Thing is, if they did just present a 50 year old white man in a suit, then they'd have a couple of news articles about how their AI is racist and everyone would move on.

>what does a "board member" look like? probably you can benefit by offering more than 50 year old white man in suit.

I don't understand your argument; if that's what the LLM produces, that's what it produces. It's not like it's thinking about intentionally perpetuating stereotypes.

By the way, it has no issue with churning out white men in suits when you go with a negative prompt.

A big question is how far from present reality should you go in depictions. If you go quite far it just looks heavy handed.

If current board members were 80% late middle aged men then shifting to, say, 60% should move society in the desired direction without being obvious and upsetting people.

A 50-year-old white male is actually a very accurate stereotype of a board member.

This is what happens when you go super-woke. Instead of discussing how we can affect the reality, discuss what is wrong with it, we try to instead pretend that the reality is different.

This is no way to prepare the current young generation for the real world if they cannot be comfortable being uncomfortable.

And they will be uncomfortable. Most of us are not failing upward nepo babies who can just "try things" and walk away when we are bored.

> what does a samurai warrior look like? probably is a little more race-related

If you ask Hollywood, it looks like Tom Cruise with a beard: https://en.wikipedia.org/wiki/File:The_Last_Samurai.jpg

  • Interestingly, The Last Samurai was extremely popular in Japan.
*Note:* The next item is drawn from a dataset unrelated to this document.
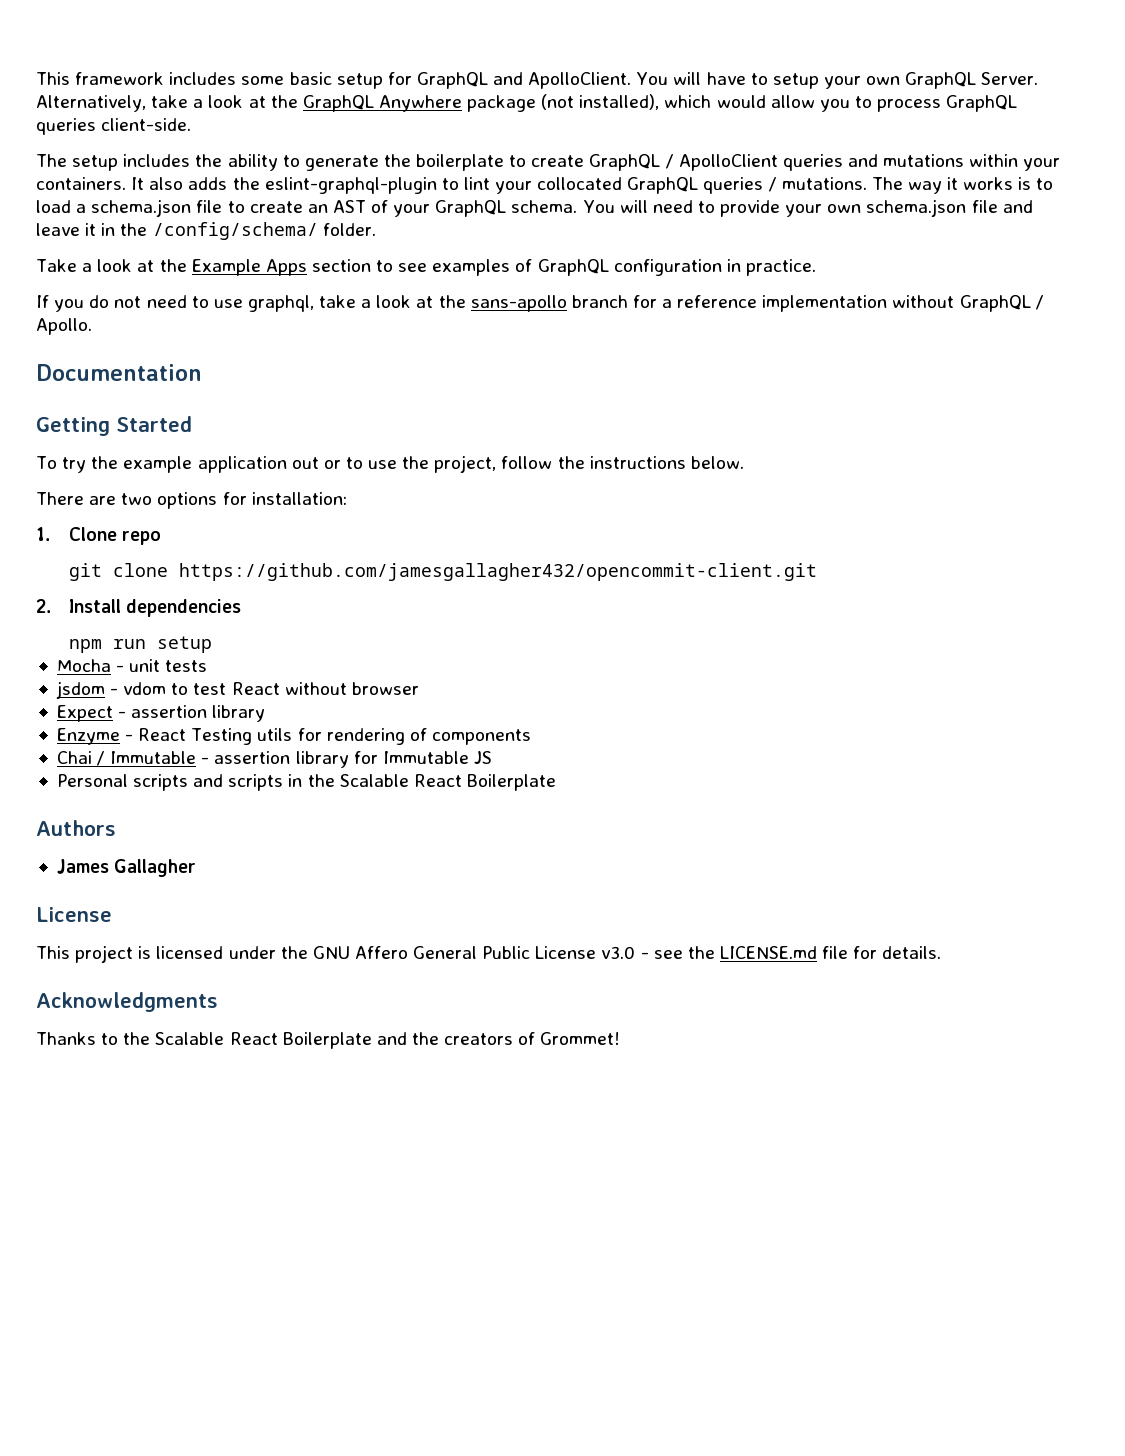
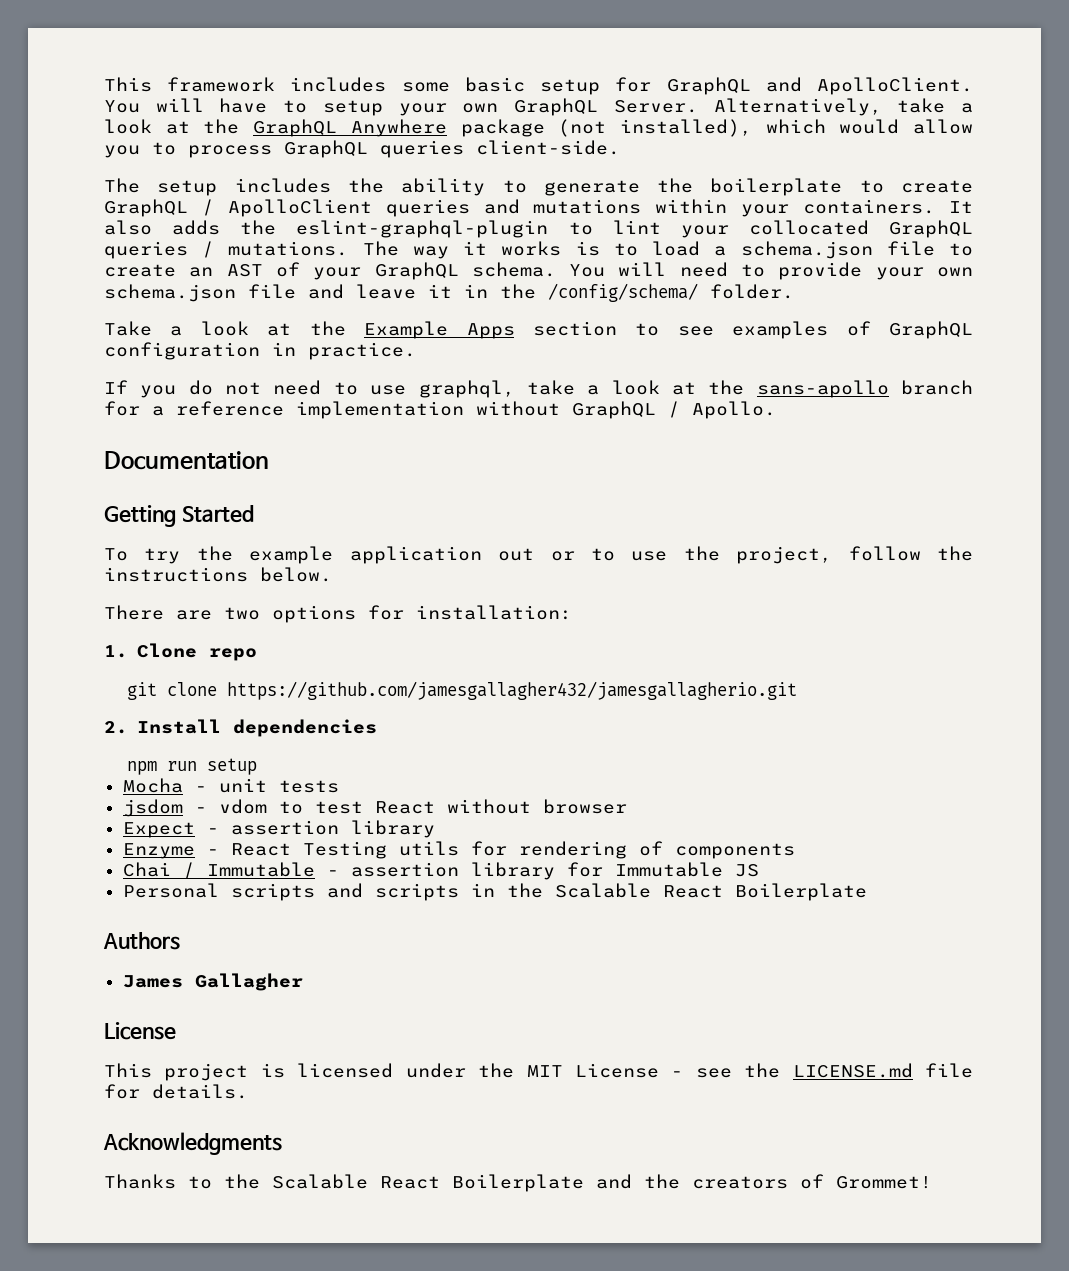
[178,563,817,581] https://github.com/jamesgallagher432/opencommit-client.git -> [227,681,798,700] https://github.com/jamesgallagher432/jamesgallagherio.git
[312,946,636,959] GNU Affero General Public License v3.0 -> [526,1063,659,1078] MIT License

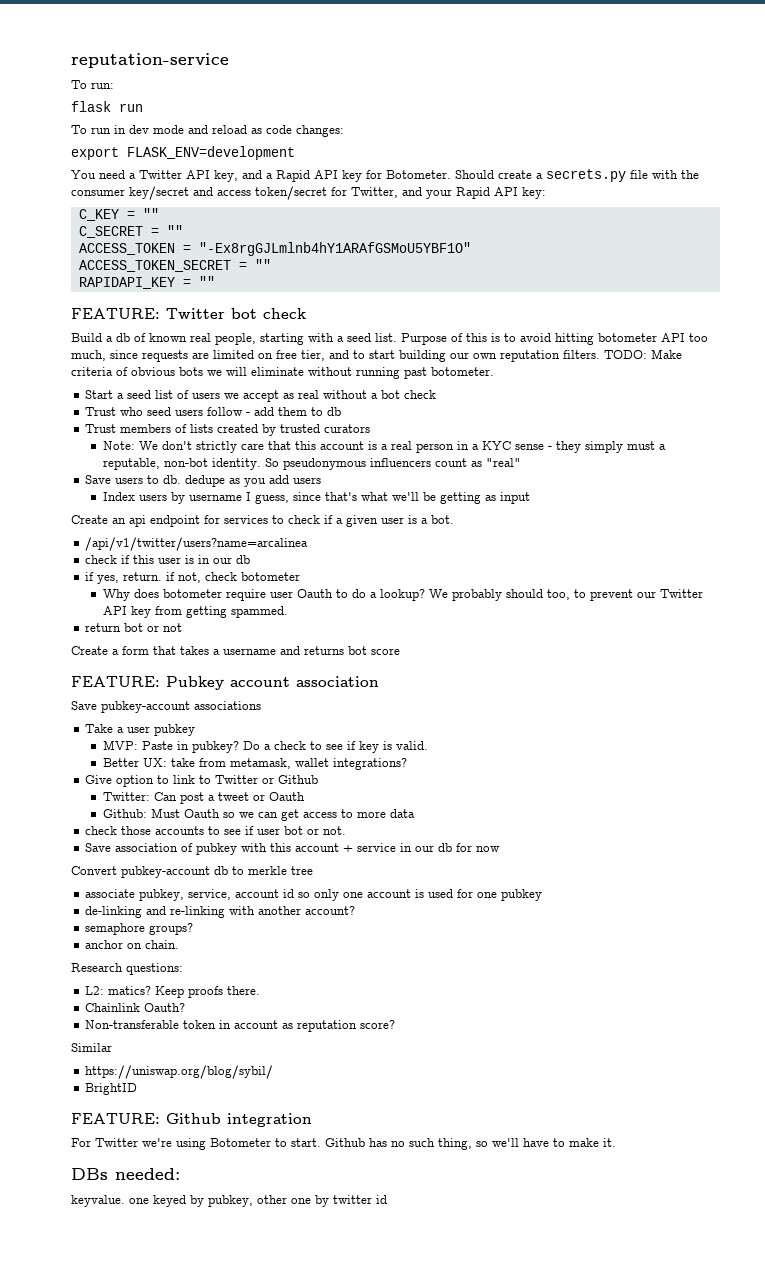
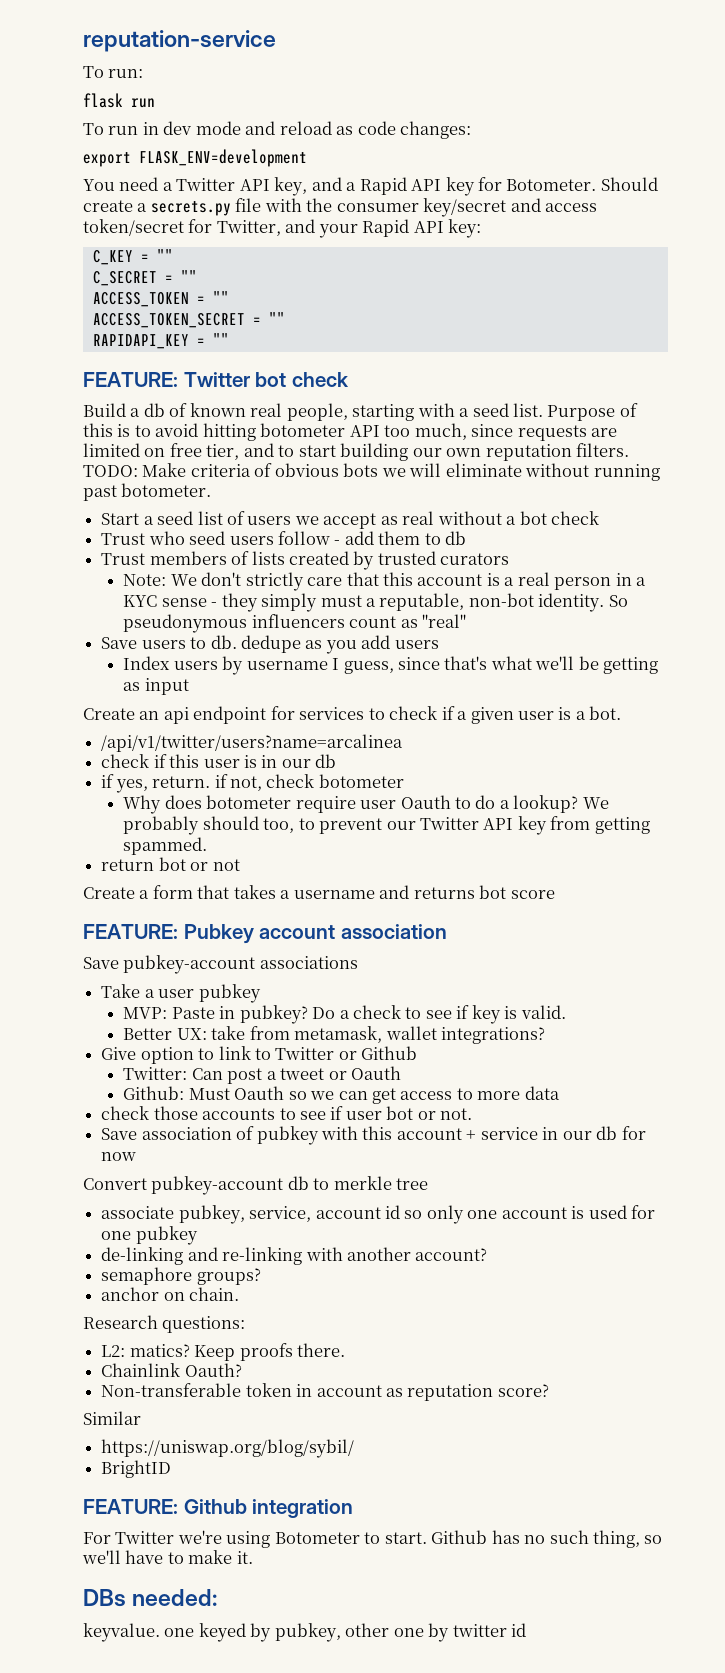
[198,242,471,256] "-Ex8rgGJLmlnb4hY1ARAfGSMoU5YBF1O" -> [212,291,229,304] ""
It sold more tickets in Japan than the US (even though the US population was over 2x as large in 2003). This is in stark contrast with basically every other Western movie representation of Japan (edit: I think Letters from Iwo Jima was also well received and for somewhat similar reasons).

    From what I understand, they of course knew that it was alternative history (aka a completely fictional universe), but they strongly related to the larger themes of national pride, duty, and honor.

  • Tom Cruise portrays Nathan Algren, an American captain of the 7th Cavalry Regiment, whose personal and emotional conflicts bring him into contact with samurai warriors in the wake of the Meiji Restoration in 19th century Japan.